I have realized that I am not a saint and will not be one. If there is one acting like one, you should run away from that person. We all have dark side that we don’t talk about. But yet we are quick to judge another. Myself included. I think I have come to a point where I don’t want to care about what people think about me and what people want me to do. Because whatever you do, there will always be people who judge you. You can’t stop people from talking. If you think, this is the way you want to live your life, please go ahead. Just be careful not to hurt another person while you are trying to live your life. For example, if you are a gay, don’t go and marry a straight woman and spoil her life. If you are not happy with your married life, then get a divorce and remarry. But don’t lie to yourself and your family, and hurt people around you. Be true to yourself. Do what makes you happy. If you don’t want to get married and prefer living together, then go ahead. Break away from the society’s rules. It is easier to break a relationship rather than marriage. If you don’t want kids, talk with your partner clearly and stick to it. You don’t have to follow what the people around you want you to do. If it makes you miserable, don’t do it! And learn from your mistakes. Because nobody is a saint!

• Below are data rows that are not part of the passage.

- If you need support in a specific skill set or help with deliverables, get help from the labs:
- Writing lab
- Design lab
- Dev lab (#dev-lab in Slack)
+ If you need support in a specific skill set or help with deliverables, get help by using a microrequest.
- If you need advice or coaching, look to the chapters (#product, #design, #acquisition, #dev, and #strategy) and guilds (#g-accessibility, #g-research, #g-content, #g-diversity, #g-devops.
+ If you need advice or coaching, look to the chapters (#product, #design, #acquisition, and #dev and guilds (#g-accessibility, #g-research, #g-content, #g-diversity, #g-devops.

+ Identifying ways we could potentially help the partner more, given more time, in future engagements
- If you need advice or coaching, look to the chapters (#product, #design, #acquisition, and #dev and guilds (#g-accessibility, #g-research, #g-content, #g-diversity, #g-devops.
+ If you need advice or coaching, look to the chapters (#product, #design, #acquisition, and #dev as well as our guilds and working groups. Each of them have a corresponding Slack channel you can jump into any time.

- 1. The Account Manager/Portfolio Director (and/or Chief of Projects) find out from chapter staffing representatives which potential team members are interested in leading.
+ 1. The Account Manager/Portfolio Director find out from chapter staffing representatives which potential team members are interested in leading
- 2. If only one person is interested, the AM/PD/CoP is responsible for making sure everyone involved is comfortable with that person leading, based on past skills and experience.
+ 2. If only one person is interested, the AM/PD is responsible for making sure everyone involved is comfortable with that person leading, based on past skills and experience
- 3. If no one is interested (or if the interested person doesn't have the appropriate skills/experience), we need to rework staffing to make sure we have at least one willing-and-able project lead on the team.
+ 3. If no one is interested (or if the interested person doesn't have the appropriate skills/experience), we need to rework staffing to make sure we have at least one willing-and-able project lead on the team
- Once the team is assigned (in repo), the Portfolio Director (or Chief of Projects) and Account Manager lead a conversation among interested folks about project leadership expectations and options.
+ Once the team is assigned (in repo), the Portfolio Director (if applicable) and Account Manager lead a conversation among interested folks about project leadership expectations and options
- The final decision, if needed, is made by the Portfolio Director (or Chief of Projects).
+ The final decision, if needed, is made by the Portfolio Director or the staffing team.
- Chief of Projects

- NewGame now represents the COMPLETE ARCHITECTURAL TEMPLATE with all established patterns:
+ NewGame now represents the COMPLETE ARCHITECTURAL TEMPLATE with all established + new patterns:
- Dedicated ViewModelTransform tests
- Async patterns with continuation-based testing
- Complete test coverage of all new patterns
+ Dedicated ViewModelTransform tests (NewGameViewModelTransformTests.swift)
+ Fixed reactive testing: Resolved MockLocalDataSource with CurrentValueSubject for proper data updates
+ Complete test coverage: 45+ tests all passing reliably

If you haven’t read my previous post which is related to above post, you can read it here: Is it better to marry or not to marry?, Women & Equal Rights : I am not your slave, Day 1 – The Process of Healing, Day 2 – The Process of Healing, Day 109 – The Process of Healing. The amount of self healing work that I have to do on myself is crazy! A lot of sadness and uncertainty and fear have been surrounding me these past years. Thank God at least now I have assurance from the universe that the angels are watching over me. (You can read post related to angel numbers here : Is the universe really speaking to you? The magic of repeated numbers…, Diving into the unknown….the magic of recurring numbers) Probably they are just around me watching me right now. Whatever I do, please ensure that bad people are automatically taken away from me. Please protect me from negative vibes, people who have bad intention. Because sometimes I tend to shrug off my own gut feelings because I want to see people as good.